__PROBLEM__
Determine how many lines below contain the string "display" and give that number without anything else.

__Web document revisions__
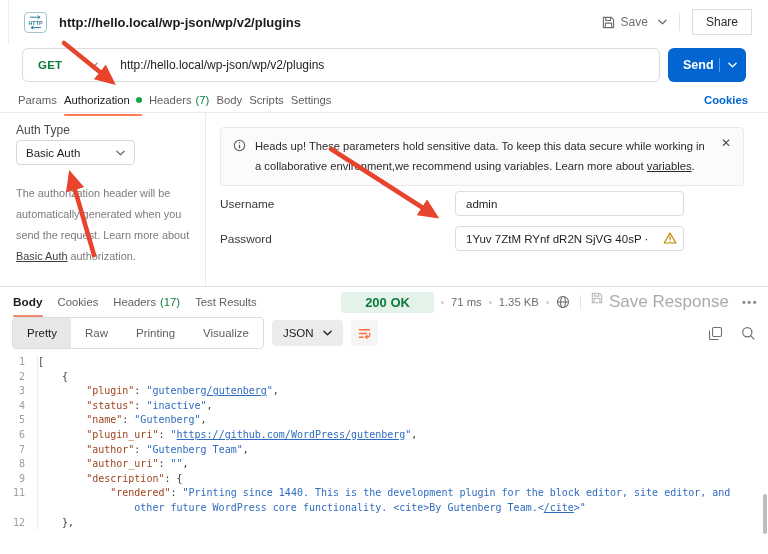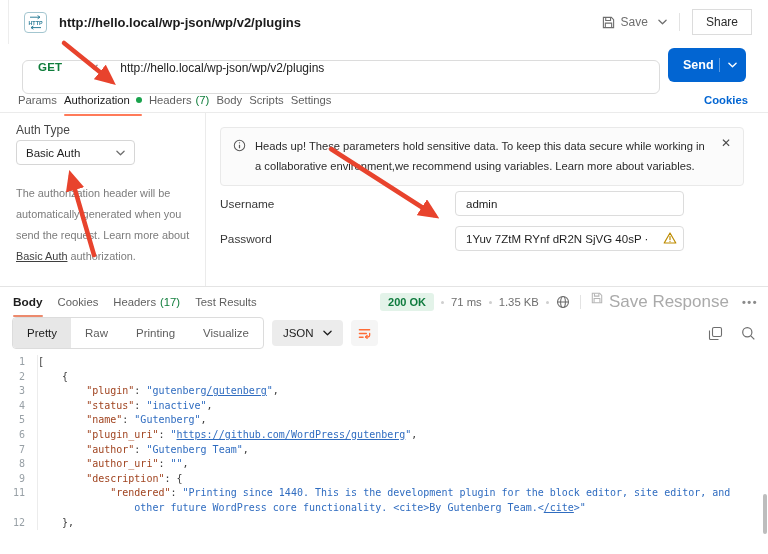--- a/index.html
+++ b/index.html
@@ -25,7 +25,7 @@
   .share-btn { border:1px solid #dcdcdc; border-radius:0; padding:5px 13px; font-size:12px; color:#2b2b2b; background:#fff; }
 
   
-  .url-group { position:absolute; left:22px; top:60px; width:638px; height:34px; border:1px solid #dcdcdc; border-radius:6px; display:flex; align-items:flex-start; background:#fff; }
+  .url-group { position:absolute; left:22px; top:48px; width:638px; height:34px; border:1px solid #dcdcdc; border-radius:6px; display:flex; align-items:center; background:#fff; }
   .method { display:flex; align-items:center; padding-left:15px; font-size:11.5px; font-weight:700; color:#0f7d3b; letter-spacing:.2px; }
   .method .chev { margin-left:27px; color:#8f8f8f; }
   .url-text { margin-left:22px; font-size:12px; color:#222; }

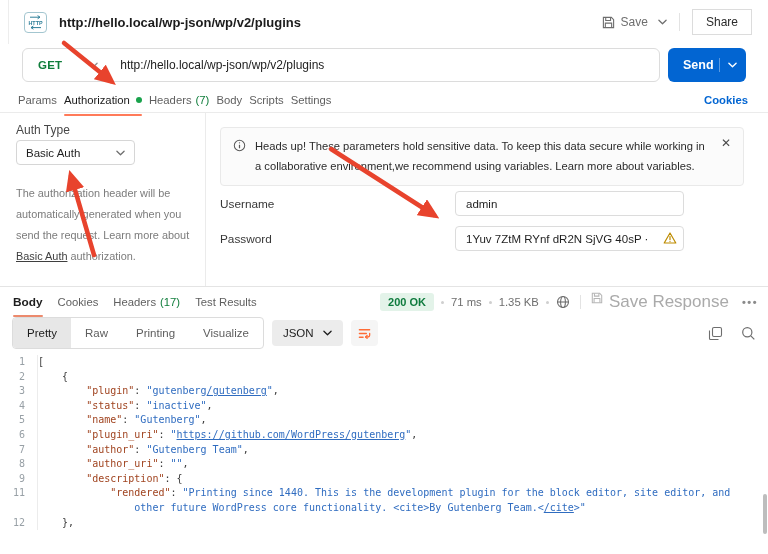--- a/index.html
+++ b/index.html
@@ -56,7 +56,7 @@
   .banner { position:absolute; left:220px; top:127px; width:524px; background:#fbfbfb; border:1px solid #e9e9e9; border-radius:4px; padding:8px 34px 8px 12px; display:flex; gap:9px; }
   .info-ic { margin-top:3px; flex:0 0 auto; }
   .banner-text { font-size:11.2px; line-height:1.82; color:#2b2b2b; }
-  .banner-text .hl { color:#2b2b2b; }
+  .banner-text .hl { text-decoration:underline; color:#2b2b2b; }
   .banner-close { position:absolute; right:12px; top:9px; font-size:12px; color:#4a4a4a; line-height:1; }
 
   

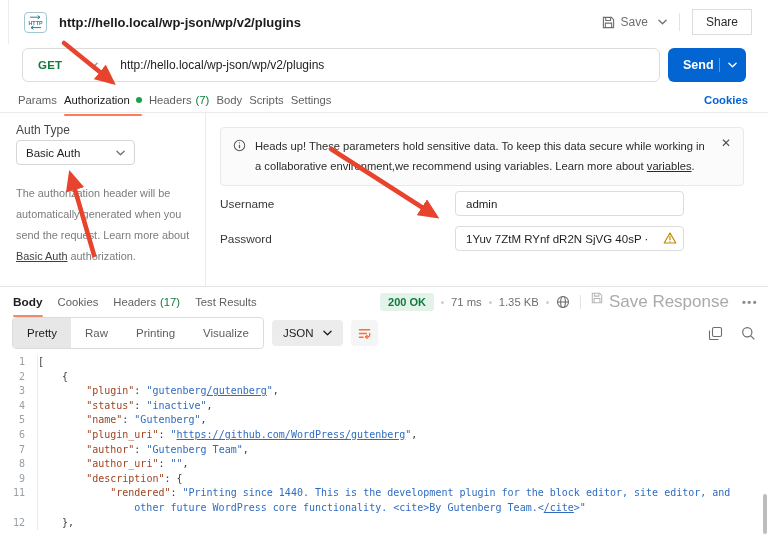--- a/index.html
+++ b/index.html
@@ -75,7 +75,7 @@
   .rtab.active { color:#1c1c1c; font-weight:700; font-size:11.8px; }
   .rtab.active::after { content:''; position:absolute; left:0; right:0; bottom:-2px; height:2px; background:#ec8a6d; border-radius:1px; }
   .resp-meta { margin-left:auto; display:flex; align-items:center; gap:7px; }
-  .status-badge { background:#e3f3e9; color:#0e7a3d; font-size:11px; font-weight:600; padding:3px 8px; border-radius:3px; }
+  .status-badge { background:#e3f3e9; color:#0e7a3d; font-size:13px; font-weight:600; padding:3px 24px; border-radius:3px; }
   .dot-sep { width:3px; height:3px; border-radius:50%; background:#cfcfcf; }
   .meta-txt { font-size:11.3px; color:#6e6e6e; }
   .meta-pipe { width:1px; height:14px; background:#e3e3e3; margin:0 3px; }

__OUTPUT__
5